INPUT FOR THIS TASK:
· · · · ·

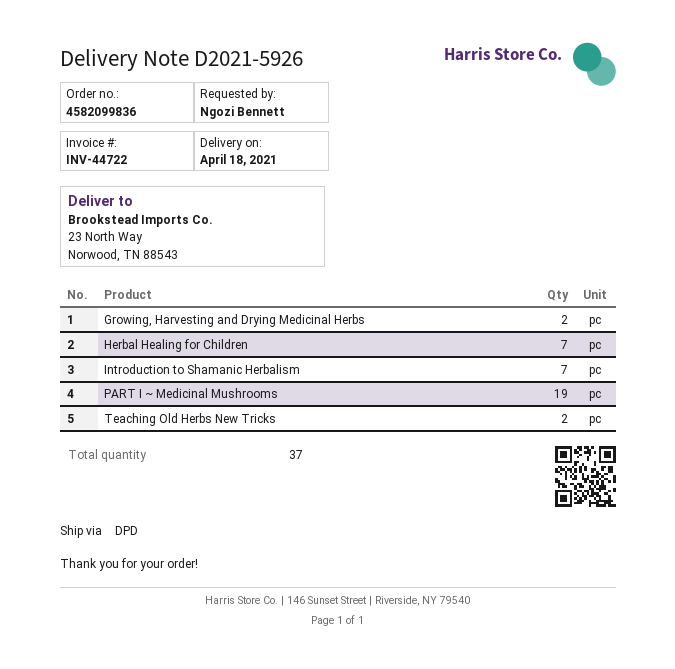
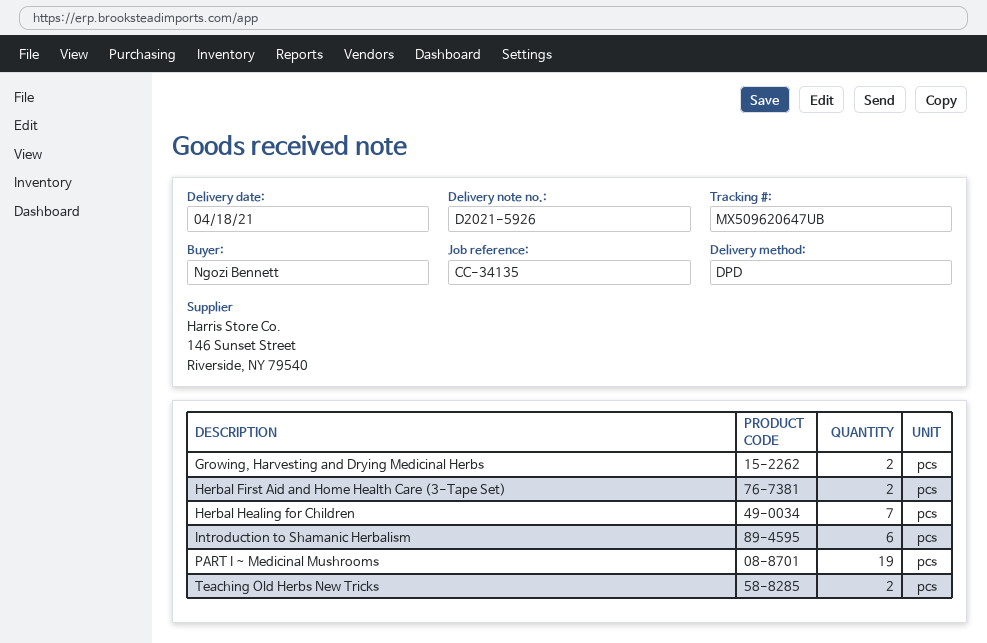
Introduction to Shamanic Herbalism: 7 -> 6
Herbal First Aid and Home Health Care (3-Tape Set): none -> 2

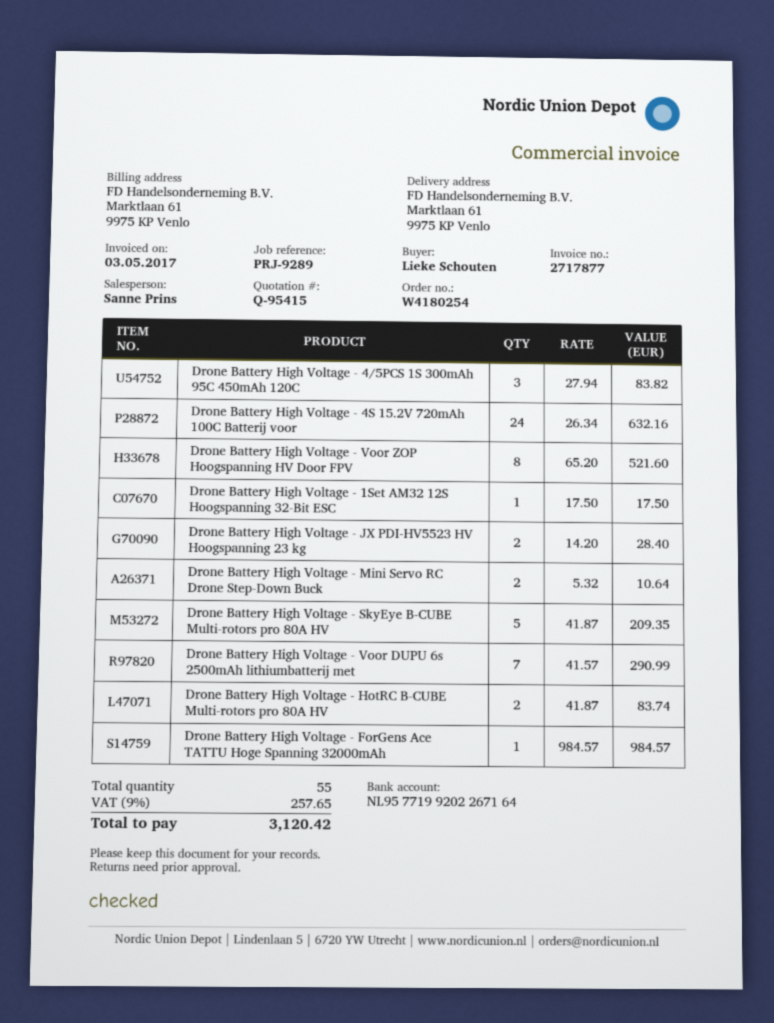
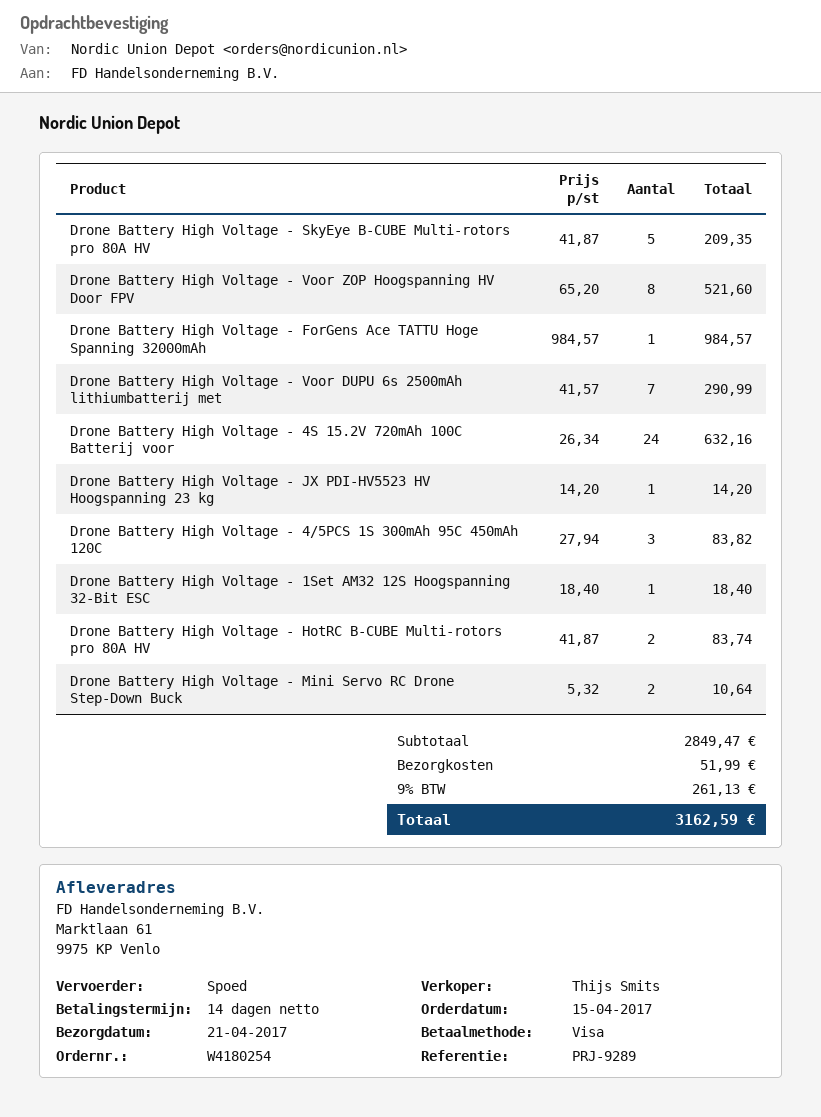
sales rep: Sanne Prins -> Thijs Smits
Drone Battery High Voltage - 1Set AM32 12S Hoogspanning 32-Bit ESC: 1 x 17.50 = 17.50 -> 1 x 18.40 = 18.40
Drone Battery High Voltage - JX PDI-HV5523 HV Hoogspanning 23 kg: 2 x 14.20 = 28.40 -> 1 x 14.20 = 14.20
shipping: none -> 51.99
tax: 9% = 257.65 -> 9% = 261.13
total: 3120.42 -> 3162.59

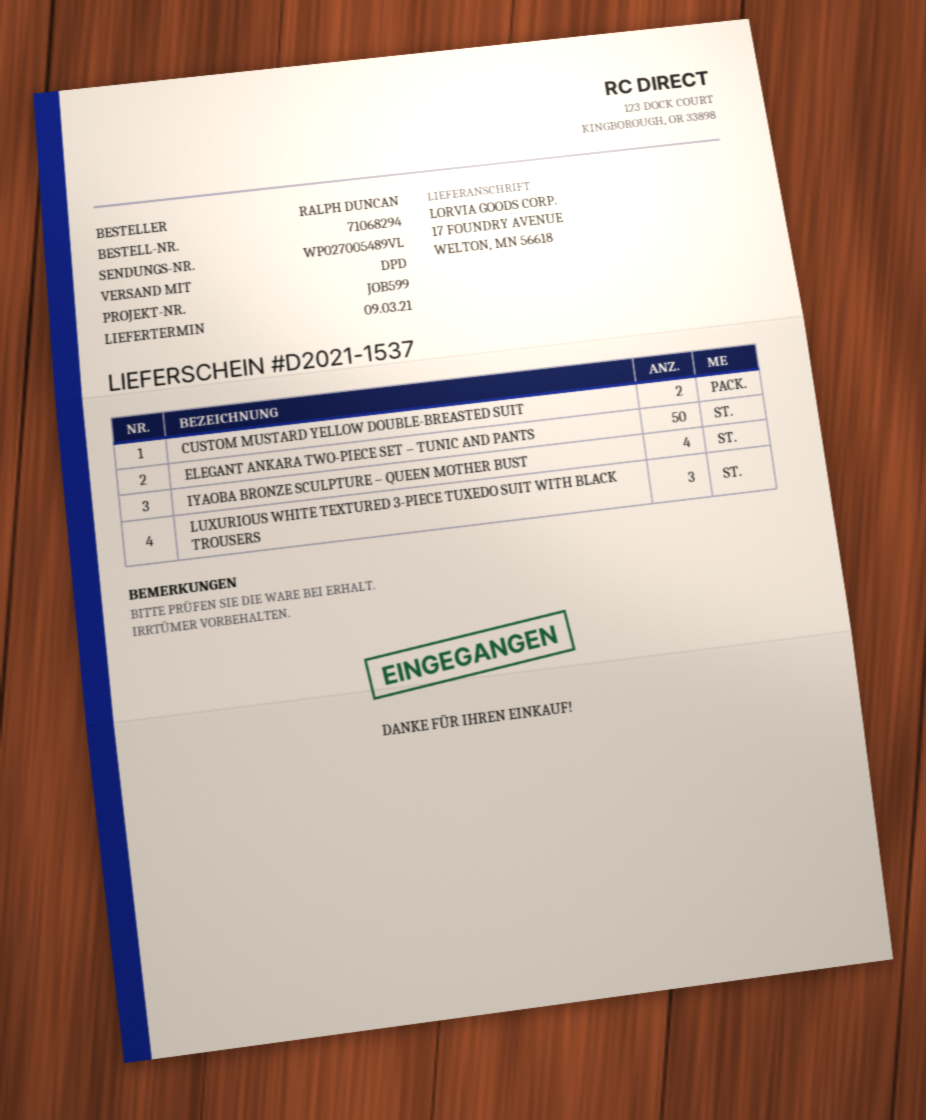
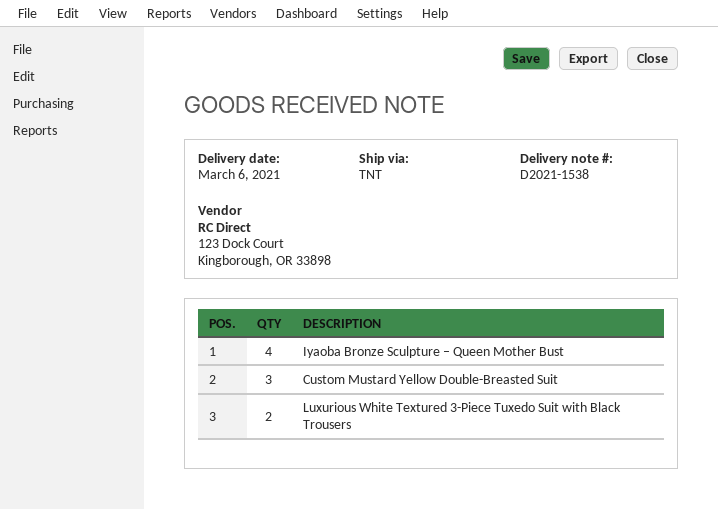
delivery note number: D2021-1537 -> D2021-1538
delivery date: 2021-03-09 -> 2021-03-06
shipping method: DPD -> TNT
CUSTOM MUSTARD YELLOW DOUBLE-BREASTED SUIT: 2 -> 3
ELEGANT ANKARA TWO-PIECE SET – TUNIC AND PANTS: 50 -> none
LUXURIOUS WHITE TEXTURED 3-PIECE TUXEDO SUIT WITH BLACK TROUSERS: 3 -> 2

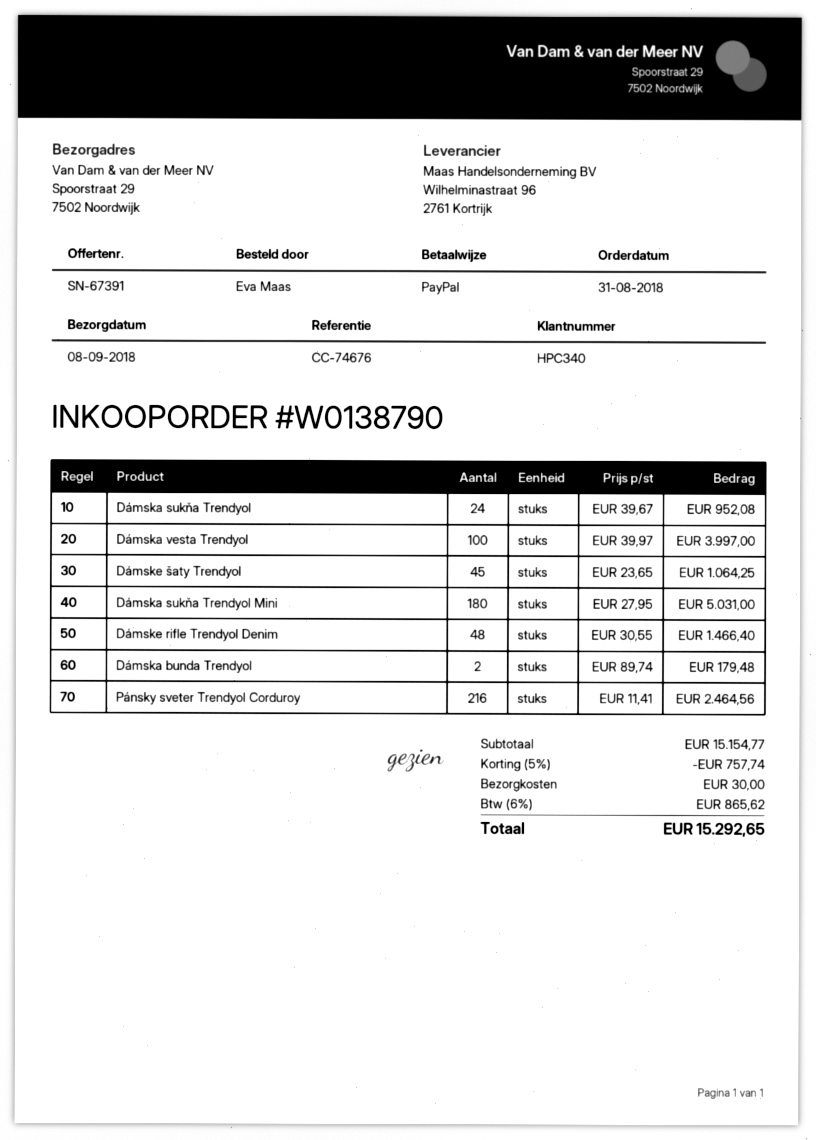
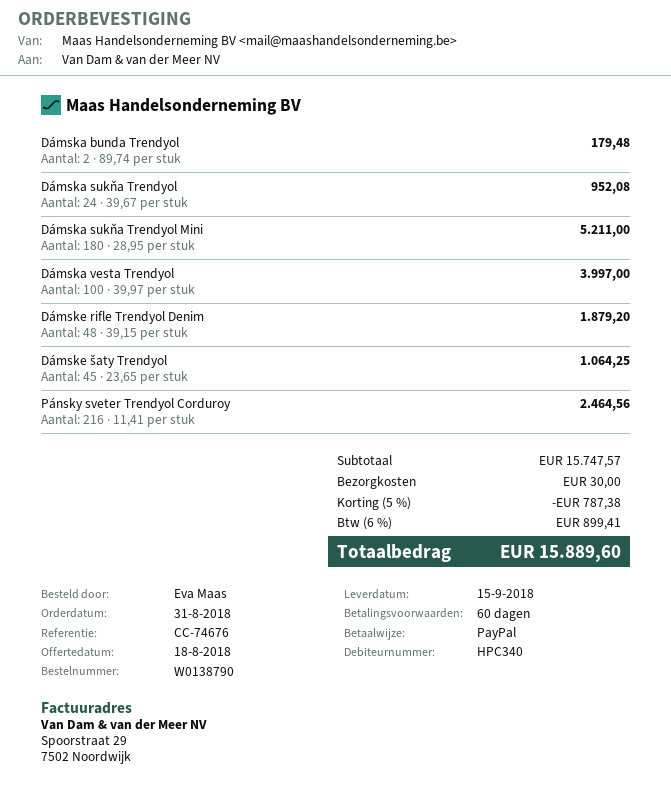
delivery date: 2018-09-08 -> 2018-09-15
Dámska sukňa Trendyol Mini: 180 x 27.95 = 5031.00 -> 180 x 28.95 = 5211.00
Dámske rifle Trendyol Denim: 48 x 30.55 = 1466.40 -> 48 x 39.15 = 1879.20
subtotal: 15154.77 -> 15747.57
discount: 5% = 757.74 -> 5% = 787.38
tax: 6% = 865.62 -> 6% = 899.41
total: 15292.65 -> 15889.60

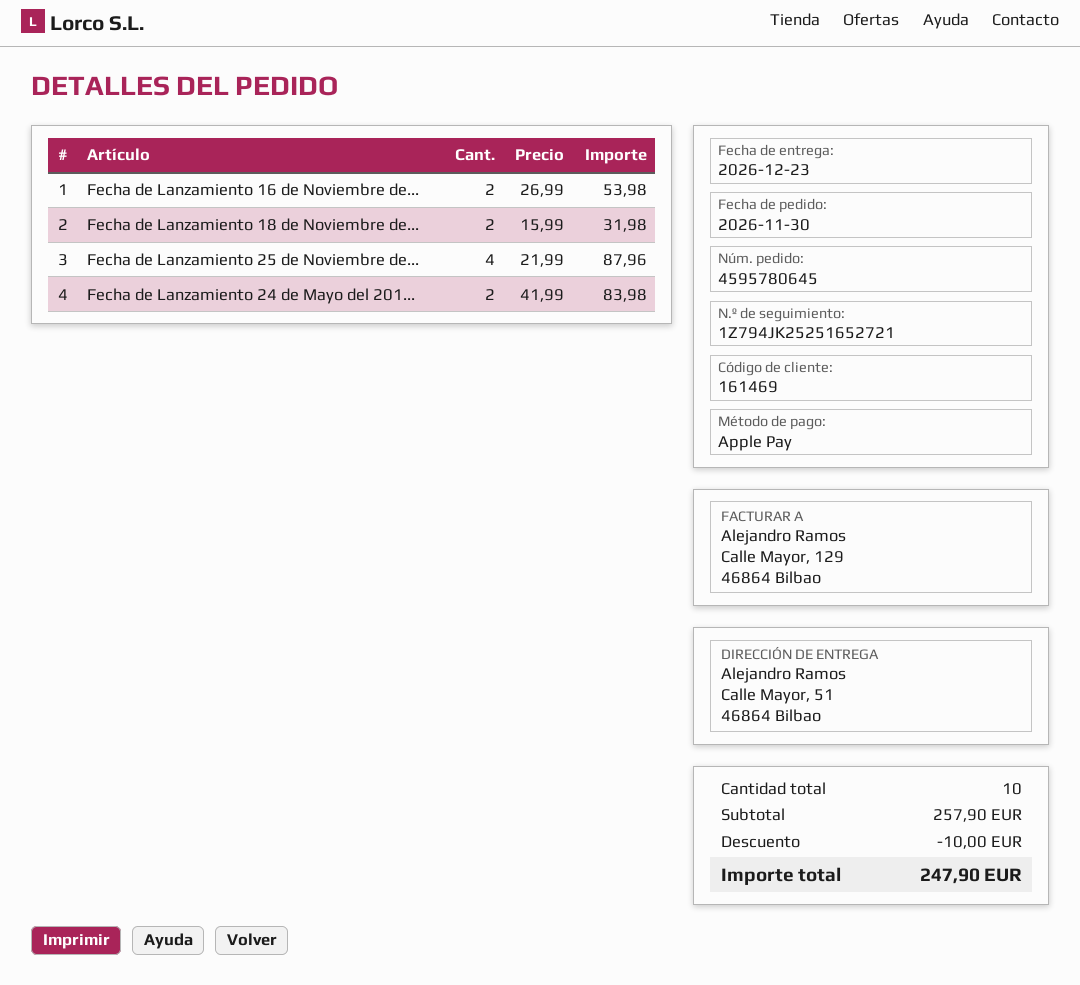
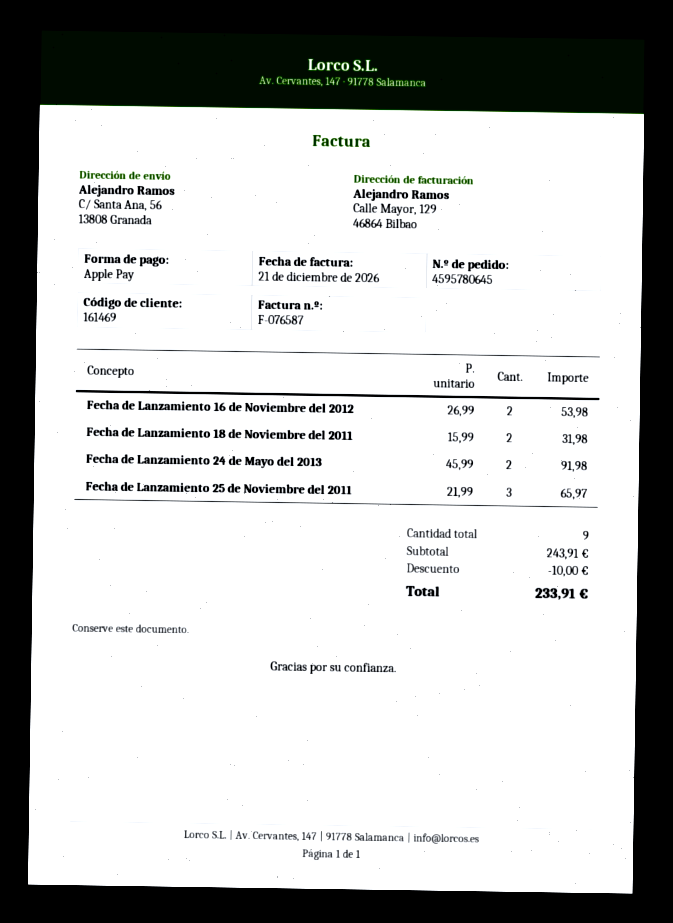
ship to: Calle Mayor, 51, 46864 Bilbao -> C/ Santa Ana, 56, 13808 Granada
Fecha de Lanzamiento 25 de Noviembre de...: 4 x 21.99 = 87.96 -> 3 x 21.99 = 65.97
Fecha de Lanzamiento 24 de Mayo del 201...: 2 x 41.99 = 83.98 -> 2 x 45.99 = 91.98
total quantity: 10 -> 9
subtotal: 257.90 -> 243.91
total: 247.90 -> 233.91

· · · · ·

Looking at the listing above, which lines run from the one containing "sales rep: Sanne Prins -> Thijs Smits" through the one containing "Fecha de Lanzamiento 25"? Print exactly those, ends included, pictures excluded.

sales rep: Sanne Prins -> Thijs Smits
Drone Battery High Voltage - 1Set AM32 12S Hoogspanning 32-Bit ESC: 1 x 17.50 = 17.50 -> 1 x 18.40 = 18.40
Drone Battery High Voltage - JX PDI-HV5523 HV Hoogspanning 23 kg: 2 x 14.20 = 28.40 -> 1 x 14.20 = 14.20
shipping: none -> 51.99
tax: 9% = 257.65 -> 9% = 261.13
total: 3120.42 -> 3162.59

delivery note number: D2021-1537 -> D2021-1538
delivery date: 2021-03-09 -> 2021-03-06
shipping method: DPD -> TNT
CUSTOM MUSTARD YELLOW DOUBLE-BREASTED SUIT: 2 -> 3
ELEGANT ANKARA TWO-PIECE SET – TUNIC AND PANTS: 50 -> none
LUXURIOUS WHITE TEXTURED 3-PIECE TUXEDO SUIT WITH BLACK TROUSERS: 3 -> 2

delivery date: 2018-09-08 -> 2018-09-15
Dámska sukňa Trendyol Mini: 180 x 27.95 = 5031.00 -> 180 x 28.95 = 5211.00
Dámske rifle Trendyol Denim: 48 x 30.55 = 1466.40 -> 48 x 39.15 = 1879.20
subtotal: 15154.77 -> 15747.57
discount: 5% = 757.74 -> 5% = 787.38
tax: 6% = 865.62 -> 6% = 899.41
total: 15292.65 -> 15889.60

ship to: Calle Mayor, 51, 46864 Bilbao -> C/ Santa Ana, 56, 13808 Granada
Fecha de Lanzamiento 25 de Noviembre de...: 4 x 21.99 = 87.96 -> 3 x 21.99 = 65.97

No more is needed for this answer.